EXERCISE DATA:

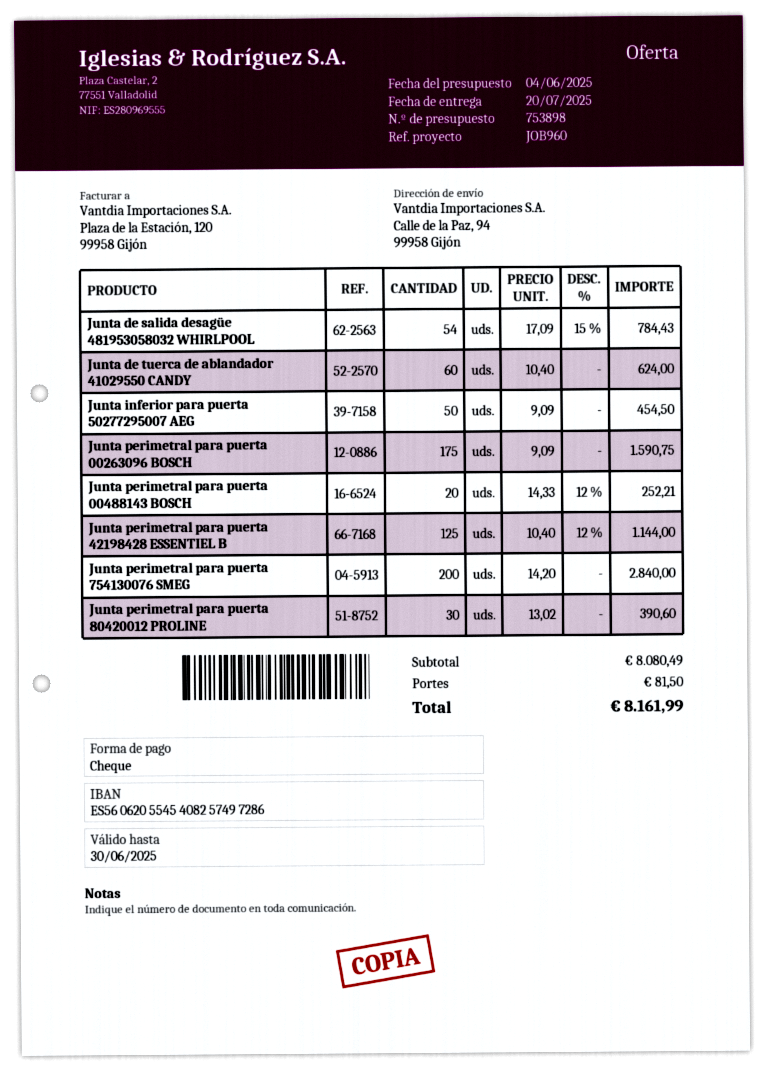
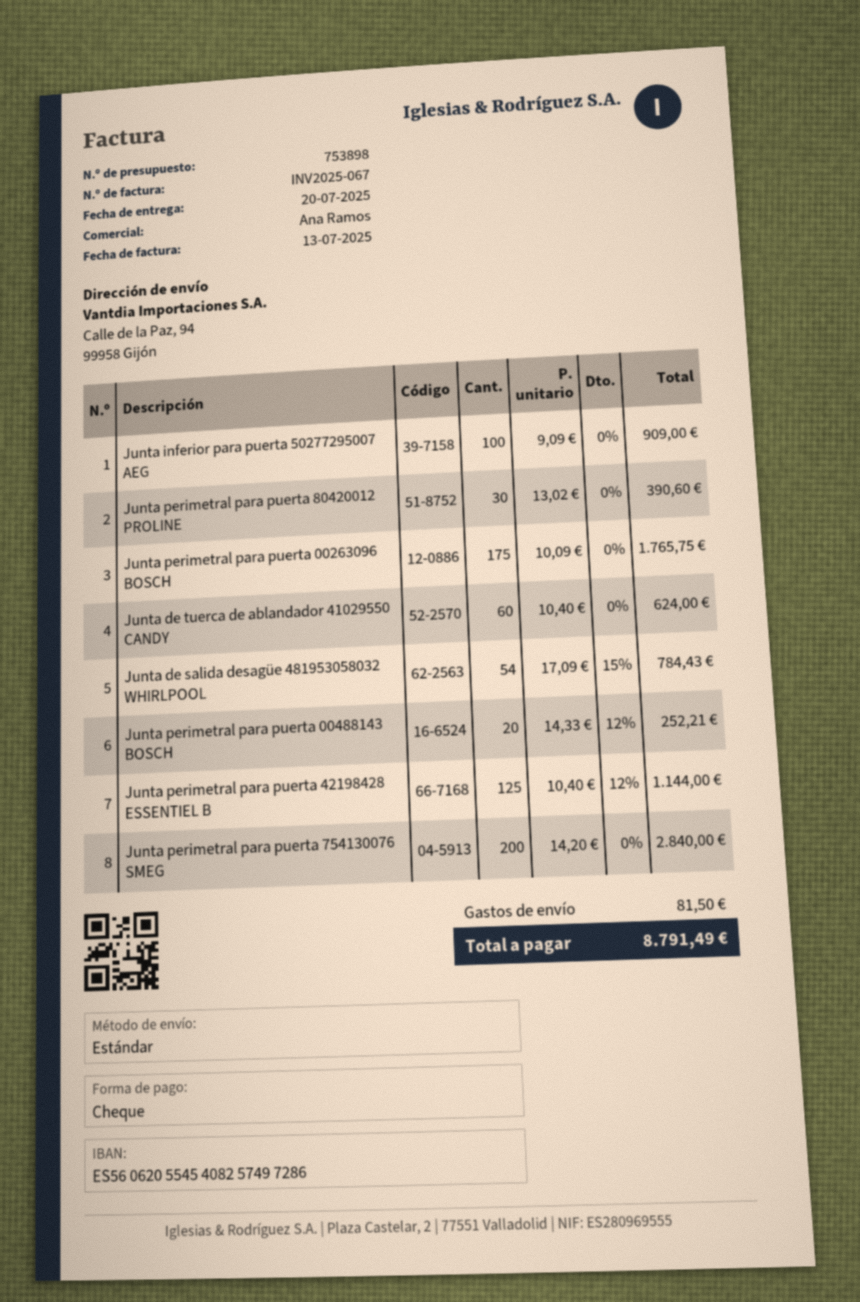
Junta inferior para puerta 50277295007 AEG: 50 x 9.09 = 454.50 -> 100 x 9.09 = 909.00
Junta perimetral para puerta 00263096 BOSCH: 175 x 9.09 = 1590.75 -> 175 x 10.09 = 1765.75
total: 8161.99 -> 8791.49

--

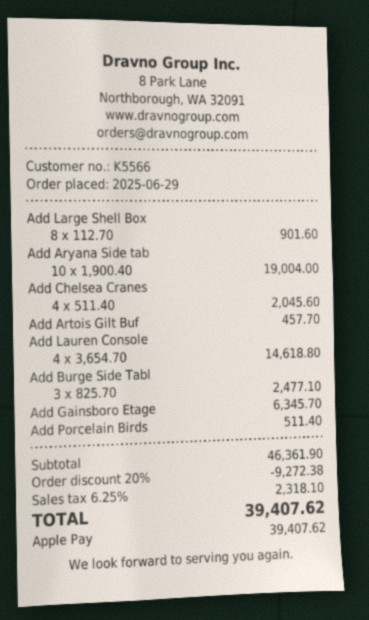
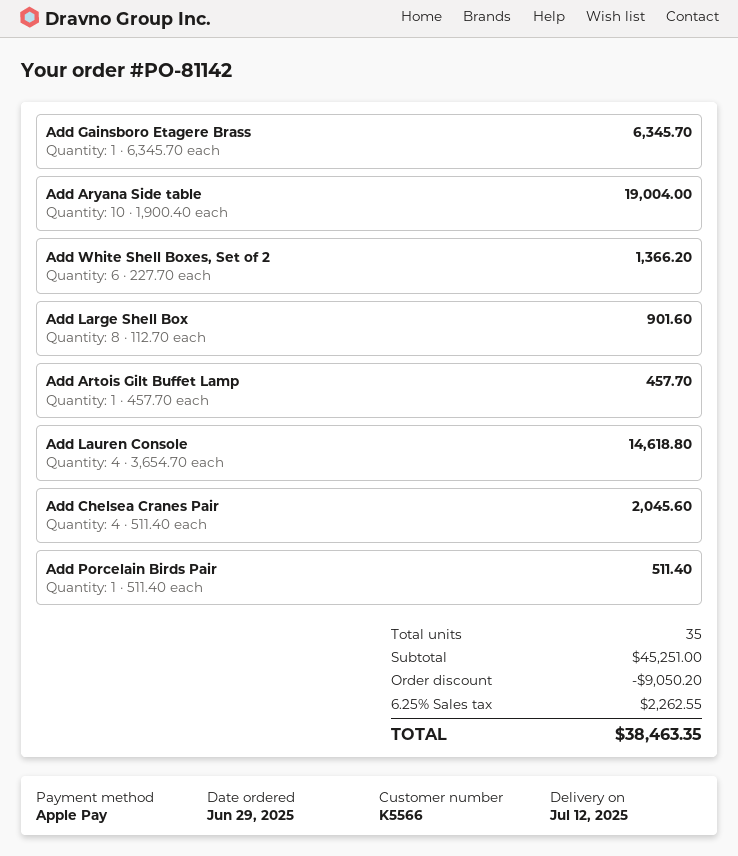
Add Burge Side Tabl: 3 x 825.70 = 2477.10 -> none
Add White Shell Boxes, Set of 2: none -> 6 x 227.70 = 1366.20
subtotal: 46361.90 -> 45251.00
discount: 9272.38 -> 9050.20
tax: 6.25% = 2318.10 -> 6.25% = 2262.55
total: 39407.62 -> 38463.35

REQUIRED ACTION: Would you retype the lines above from the one with "discount: 9272.38 -> 9050.20" down to the one with "total: 39407.62 -> 38463.35", word for word, both ends included and no other lines?

SOLUTION BELOW:
discount: 9272.38 -> 9050.20
tax: 6.25% = 2318.10 -> 6.25% = 2262.55
total: 39407.62 -> 38463.35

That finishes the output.